▶ Work required: Go over the listing below line by line and tally those containing "none". Give only the tally.

▶ Supplied material:
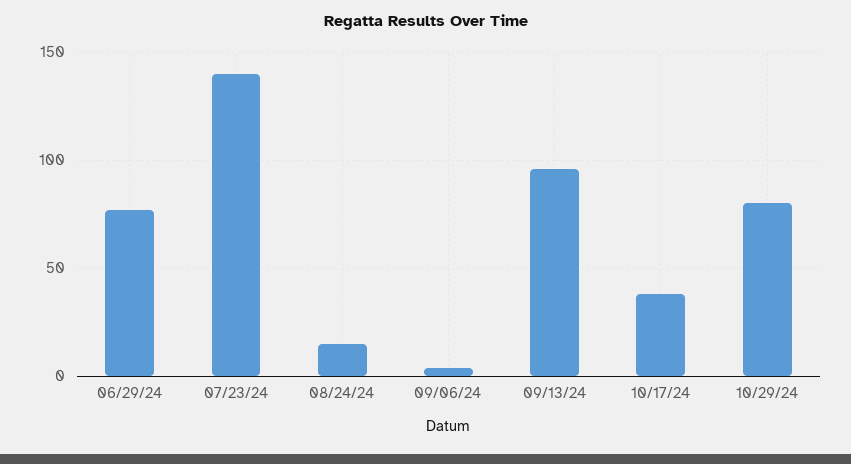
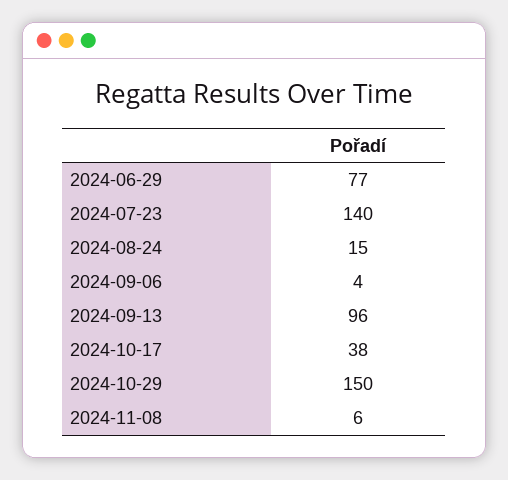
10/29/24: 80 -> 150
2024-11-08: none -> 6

==

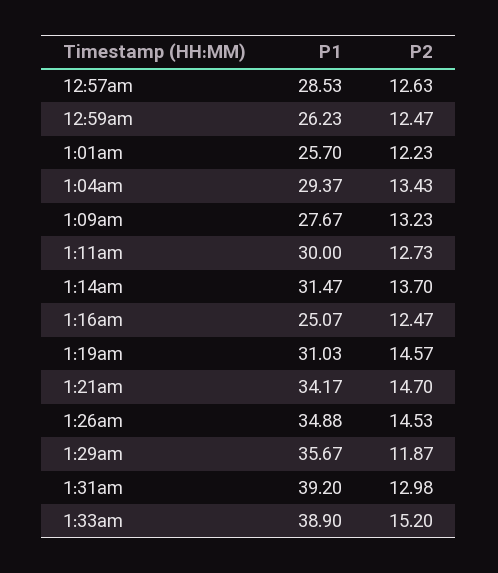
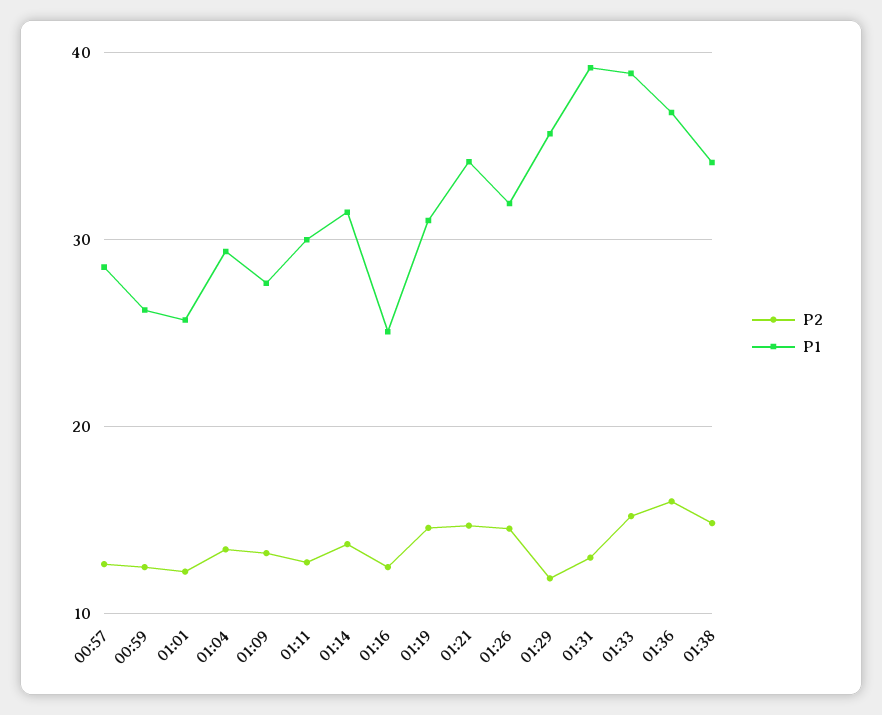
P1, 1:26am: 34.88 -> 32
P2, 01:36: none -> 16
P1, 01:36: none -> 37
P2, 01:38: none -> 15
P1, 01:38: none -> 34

▶ Solution to this problem: 5